━━━━━ EXERCISE MATERIALS

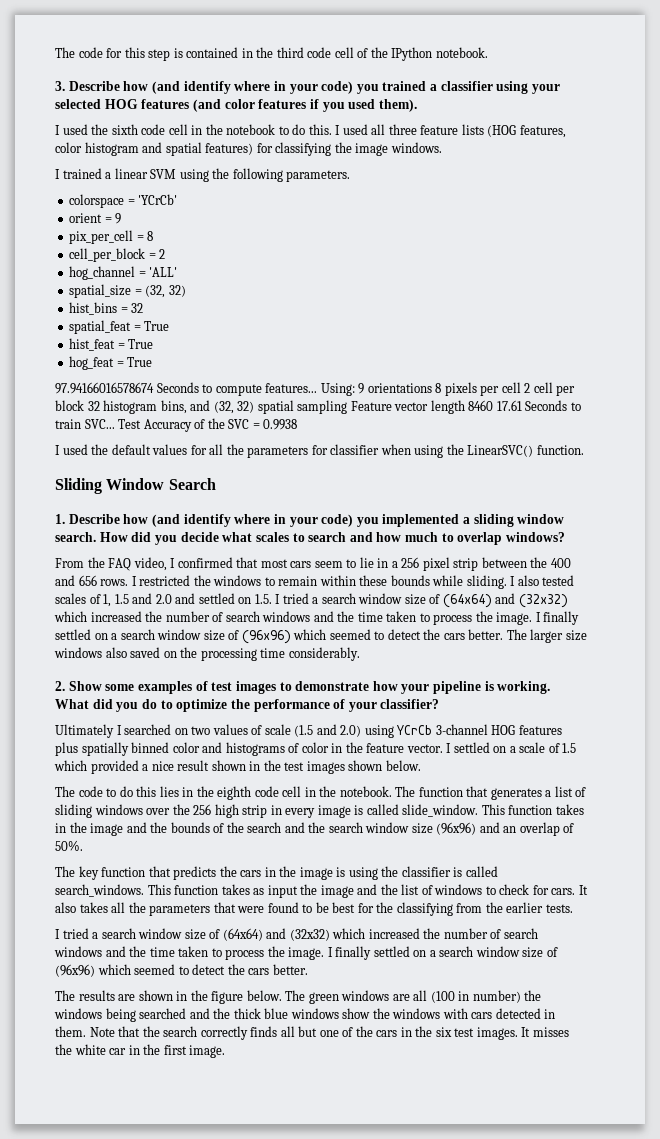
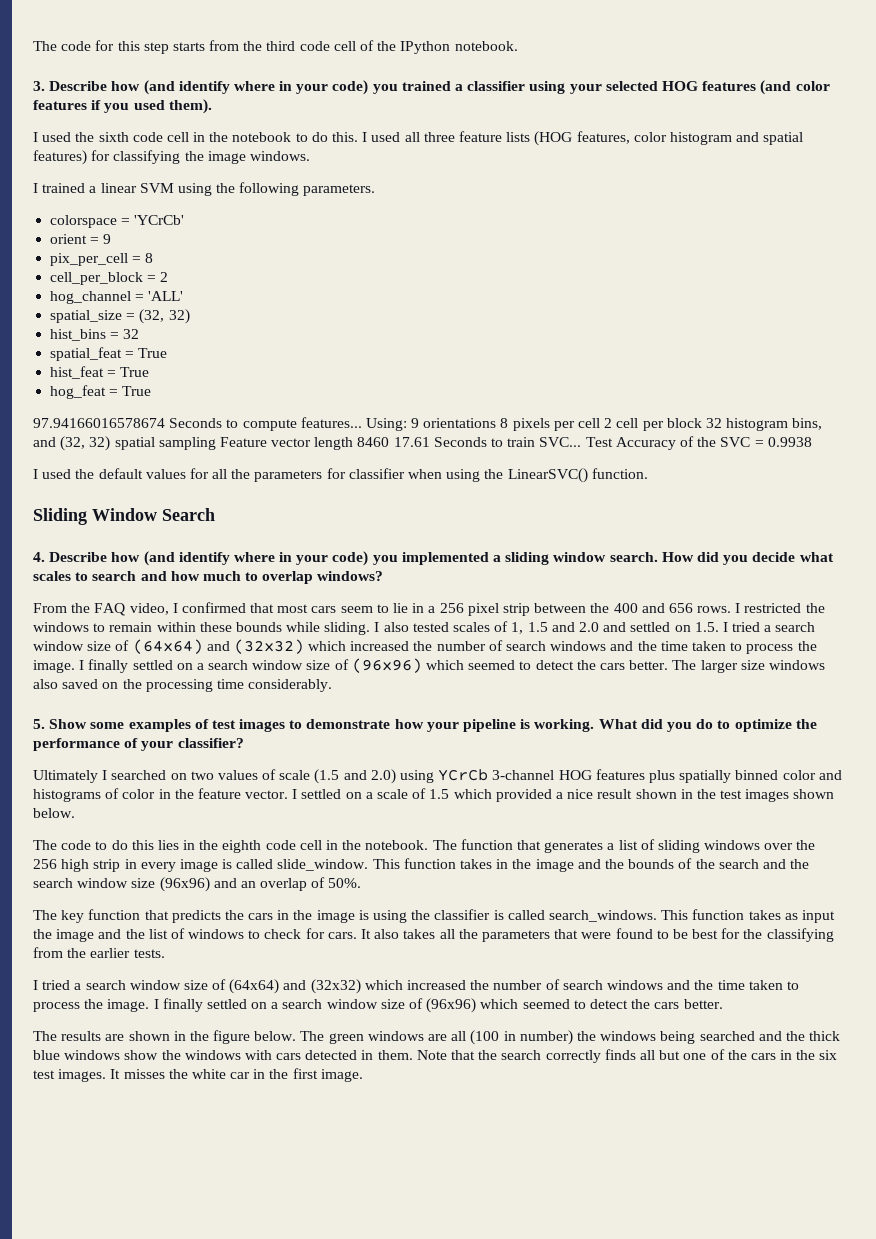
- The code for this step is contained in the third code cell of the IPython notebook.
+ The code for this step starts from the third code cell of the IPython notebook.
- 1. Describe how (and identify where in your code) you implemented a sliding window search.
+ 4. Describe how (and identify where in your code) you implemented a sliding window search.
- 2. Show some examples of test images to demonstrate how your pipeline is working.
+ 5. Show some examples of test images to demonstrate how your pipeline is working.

━━━━━━━━━━

Gather all lines with the string "step" from the data.

§ YOUR SOLUTION:
- The code for this step is contained in the third code cell of the IPython notebook.
+ The code for this step starts from the third code cell of the IPython notebook.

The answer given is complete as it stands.